Davidson and MacKinnon Chapter 7—Generalized Least Squares and Related Topics
Introduction
We will be concerned with the model
\[\begin{eqnarray} \label{eq7.1} y&=&X\beta+u\ \ ,\ \ E(uu^{T})=\Omega \end{eqnarray}\]where \(\Omega\) is the covariance matrix of the error terms, is a positive definite \(n\times n\) matrix. We consider following cases for \(\Omega\):
- \(\Omega=\sigma^{2}I\): (\ref{eq7.1}) is the classic linear regression model
- \(\Omega\) is diagonal with nonconstant diagonal elements: heteroskedastic
- \(\Omega\) is not diagonal
The GLS Estimator
We transform the model (\ref{eq7.1}) so that the transformed model satisfied the conditions of the Gauss-Markov theorem. Let \(\Psi\) be a \(n\times n\) triangular matrix that satisfies
\[\begin{eqnarray} \label{eq7.2} \Omega^{-1}&=&\Psi\Psi^{T} \end{eqnarray}\]Premultiplying (\ref{eq7.1}) by \(\Psi^{T}\) gives
\[\begin{eqnarray} \label{eq7.3} \Psi^{T}y&=&\Psi^{T}X\beta+\Psi^{T}u \end{eqnarray}\]The OLS estimator of \(\beta\) from regression (\ref{eq7.3}) is
\[\begin{eqnarray} \label{eq7.4} \hat{\beta}_{GLS}&=&\left(X^{T}\Psi\Psi^{T}X\right)^{-1}X^{T}\Psi\Psi^{T}y=\left(X^{T}\Omega^{-1}X\right)^{-1}X^{T}\Omega^{-1}y \end{eqnarray}\]This estimator is called the generalized least squares, or GLS, estimator of \(\beta\)

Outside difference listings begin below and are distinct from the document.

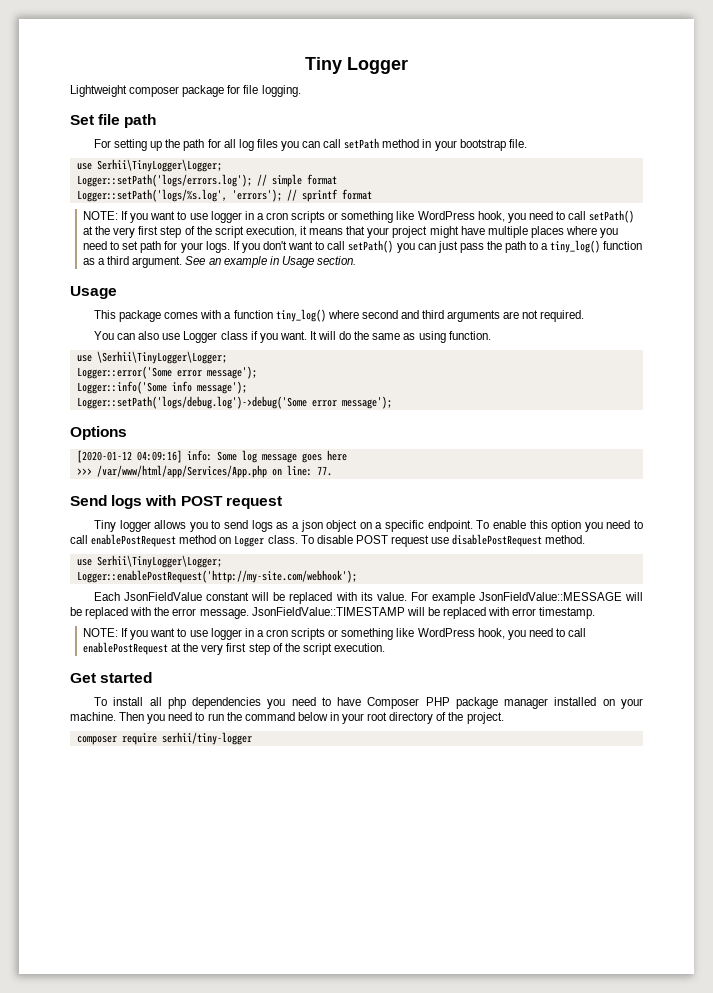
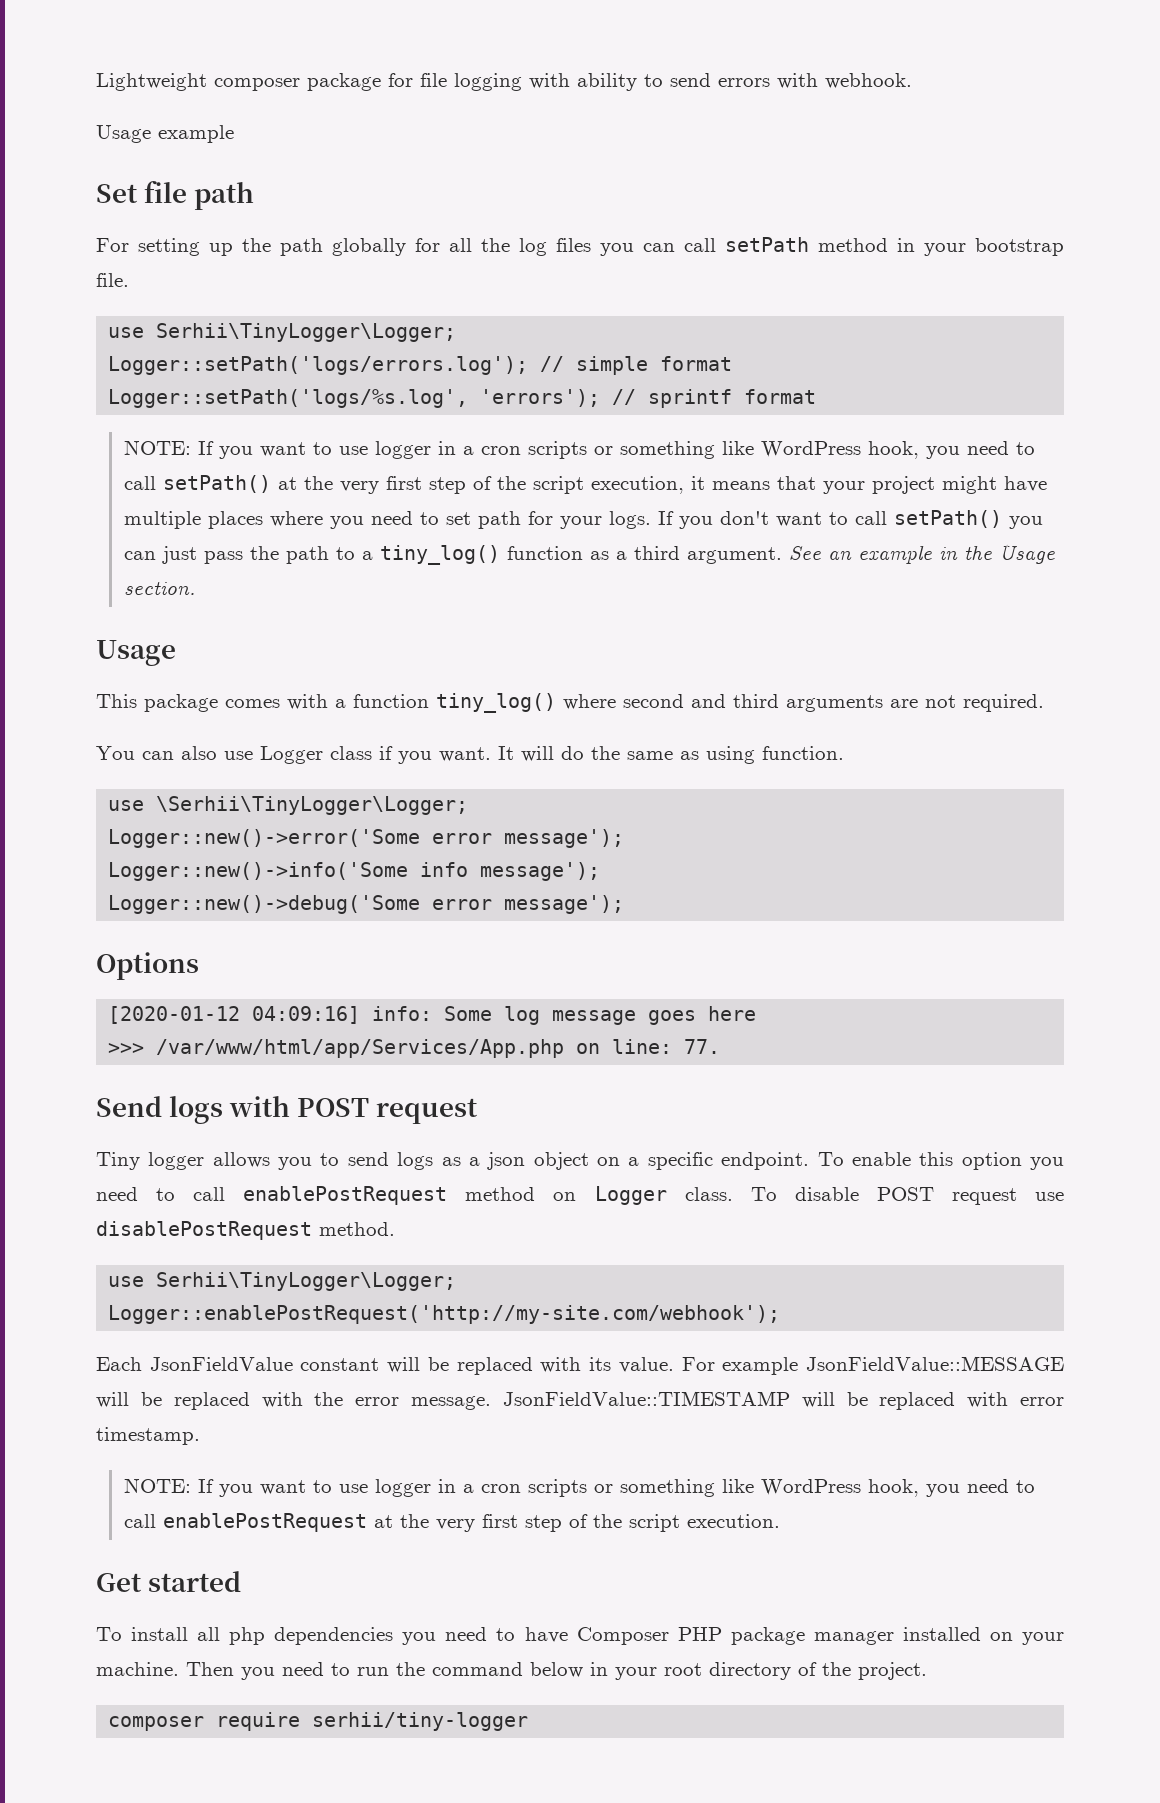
- Tiny Logger
- Lightweight composer package for file logging.
+ Lightweight composer package for file logging with ability to send errors with webhook.
+ Usage example
- For setting up the path for all log files you can call setPath method in your bootstrap file.
+ For setting up the path globally for all the log files you can call setPath method in your bootstrap file.
- See an example in Usage section.
+ See an example in the Usage section.
- Logger::error('Some error message');
- Logger::info('Some info message');
+ Logger::new()->error('Some error message');
+ Logger::new()->info('Some info message');
- Logger::setPath('logs/debug.log')->debug('Some error message');
+ Logger::new()->debug('Some error message');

It is easy to show that the covariance matrix of transformed model (\ref{eq7.3}) is the identity matrix
\[\begin{eqnarray*} E(\Psi^{T}uu^{T}\Psi)&=&\Psi^{T}E(uu^{T})\Psi\\ &=&\Psi^{T}\Omega\Psi\\ &=&\Psi^{T}(\Psi\Psi^{T})^{-1}\Psi\\ &=&\Psi^{T}(\Psi^{T})^{-1}\Psi^{-1}\Psi=I\\ \end{eqnarray*}\]And we find
\[\begin{eqnarray} \label{eq7.5} Var(\hat{\beta}_{GLS})&=&(X^{T}\Psi\Psi^{T}X)^{-1}=(X^{T}\Omega^{-1}X)^{-1} \end{eqnarray}\]The generalized least squares estimator \(\hat{\beta}_{GLS}\) can also be obtained by minimizing the GLS criterion function
\[\begin{eqnarray} \nonumber (\Psi^{T}u)^{T}\Psi^{T}u&=&(\Psi^{T}y-\Psi^{T}X\beta)^{T}(\Psi^{T}y-\Psi^{T}X\beta)\\ \nonumber &=&(y-X\beta)^{T}\Psi\Psi^{T}(y-X\beta)\\ \label{eq7.6} &=&(y-X\beta)^{T}\Omega^{-1}(y-X\beta) \end{eqnarray}\]Efficiency of the GLS Estimator
The GLS estimator \(\hat{\beta}_{GLS}\) defined in (\ref{eq7.4}) is also the solution of the set of moment conditions
\[\begin{eqnarray} \nonumber (\Psi^{T}X)^{T}(\Psi^{T}y-\Psi^{T}X\beta)&=&0\\ \nonumber X^{T}\Psi\Psi^{T}(y-X\beta)&=&0\\ \label{eq7.7} X^{T}\Omega^{-1}(y-X\beta_{GLS})&=&0 \end{eqnarray}\]GLS estimator is a method of moments estimator. A general MM estimator for the linear regression model (\ref{eq7.1}) is defined in terms of an \(n\times k\) matrix of exogenous variables \(W\)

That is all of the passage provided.